In 1991 James Martin first proposed RAD (Rapid Application Development) as an approach to delivering software using a more light weight and iterative process. Other great authors such as Steve McConnell and Jim McCarthy adopted these ideas in different degrees and help publicize this new approach. In 1999 eXtreme Programming was first publicized, along with Kent Beck's book on the topic. Following this the Agile Alliance was formed and a collection of other agile approaches have been proposed and introduced.
From 2001 forwards the term Agile was used as a buzzword to ensure that what ever changes were made could be signed off by the big boss. A number of Agile methodologies were pushed in to the market, SCRUM, Lean, MSF agile etc... some good, some bad. Mostly they all missed the point that XP was a set of dev tools not a methodology, philosophy or religion. In many ways the Agile alliance, although good in theory, didn't help with this.
Recently I have noticed a new issue with Agile practices and specifically some of the XP practices. There has evolved a breed of Agile coach that has a 'do what I say not what I do' approach. This is with a valid reason. Many of the practices that XP preaches are really like scales when learning music or mental exercises when training the brain. As a developer becomes more adept at them they become embedded into the psyche of the activity and the props become less necessary. To the point that some really experienced developer can move away from the practices and deliver even more amazing software without noticeably paying attention to the core practices.

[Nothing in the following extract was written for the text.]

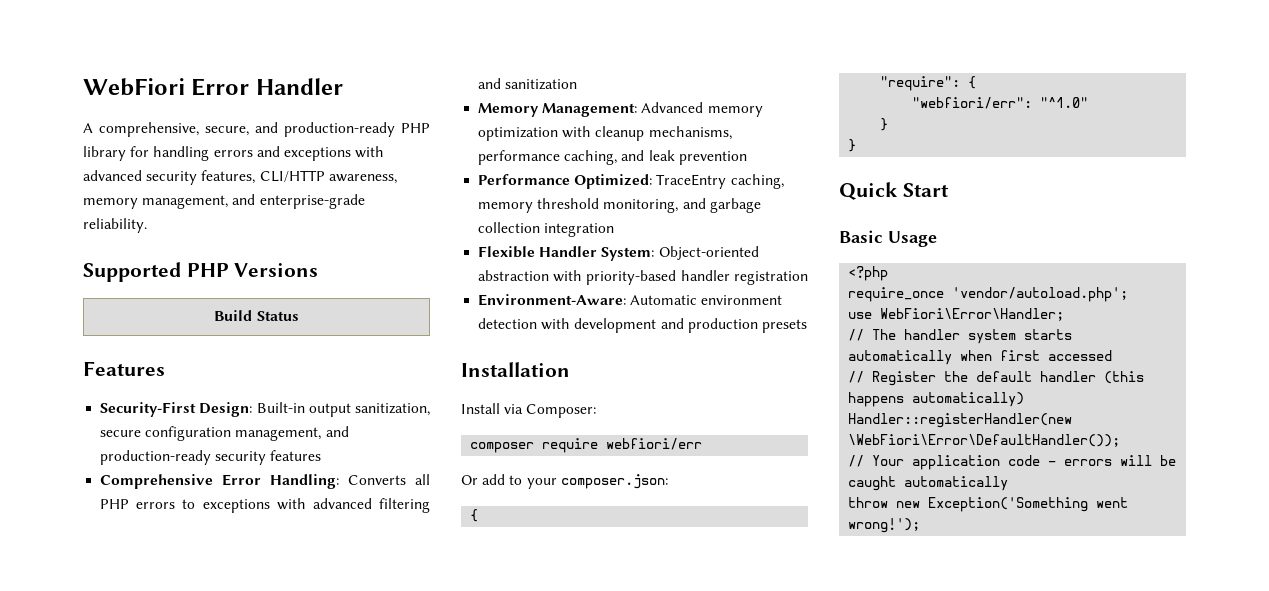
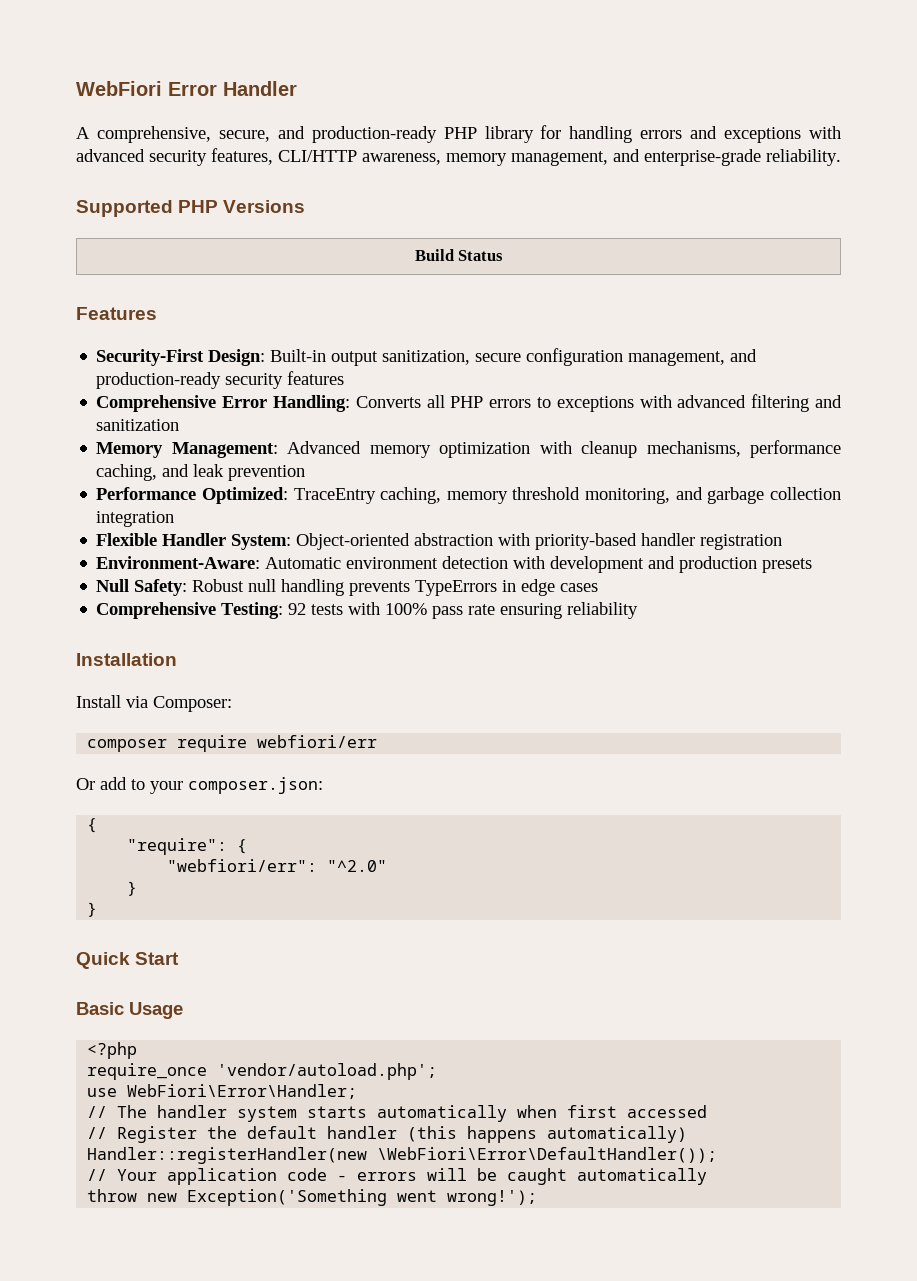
+ Null Safety: Robust null handling prevents TypeErrors in edge cases
+ Comprehensive Testing: 92 tests with 100% pass rate ensuring reliability
- "webfiori/err": "^1.0"
+ "webfiori/err": "^2.0"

As it approached the chasm, like all things, XP got watered down to become acceptable to the stakeholders that need to buy in. I don't think that this watering down of XP actually hurt that much initially, it enabled XP to get a foot in the door. It was then up to the developer to implement the solution. Here-in lies the issue. Fundamentally most developers do not have motivation to improve the state of the industry. They need to get their paycheck so they can eat, be clothed and have a roof for themselves and their families. The real passion for most developers is not business focussed. The real passion is technology for the sake of technology.
Yet through all of these changes, the software industry has not improved its reputation for delivery of poor quality, over budget, bug ridden software. Each shift has brought some new thinking and new tools to the tool box of the software development team, yet the basic principles remain the same.

Back to the Point; Agile helps but it hasnt really solved anything, it is time for a change and we embrace change, right ?


Anonymous said...

So what do we change to? Is there a path forward or are we waiting for the next big idea?

Garry Pilkington said...

What is the next thing on the horizon. I cannot see anything that will be the next 'big thing' to replace Agile, scrum etc. Any ideas?

Robert said...

What you're saying here meshes with my experience, Dr Neil. And to echo the other commenters: what now?

I don't think we should be looking for the "next big thing" (Brooks told us 30 years ago that There's No Silver Bullet and he's still right).

Is the answer to simply keep looking for interesting projects and smart people, work on those and bugger everyone else?

Dr. Neil said...

I don't have the answer of what is the next new thing, if I did I expect I would be telling you all about how wonderful it is.
I agree with Robert that we should always be looking for interesting projects and to work with smart people. I am not so sure about the last statement. The software industry is still very broken, to take an approach of _ignore_ everyone else is to _ignore_ the issue. What I have tried to do is educate, mentor and teach others using techniques I have found useful.

Robert said...

So when faced with those "most developers [who] do not have motivation to improve the state of the industry" with whom the introduction of Agile methods has not "stuck", we should try the next new thing on with them and see if that works?

That sounds like a Quixotic and ultimately demotivating quest.

Maybe it's a generational thing. When the students who are coming through university now and being taught about test-first, iterative development, pairing and close customer collaboration (they are being taught that, right?) are the majority of the industry, people who disagree with those ideas will weed themselves out of the pool and the problem will be solved.

vadi said...

I actually enjoyed reading through this posting.Many thanks.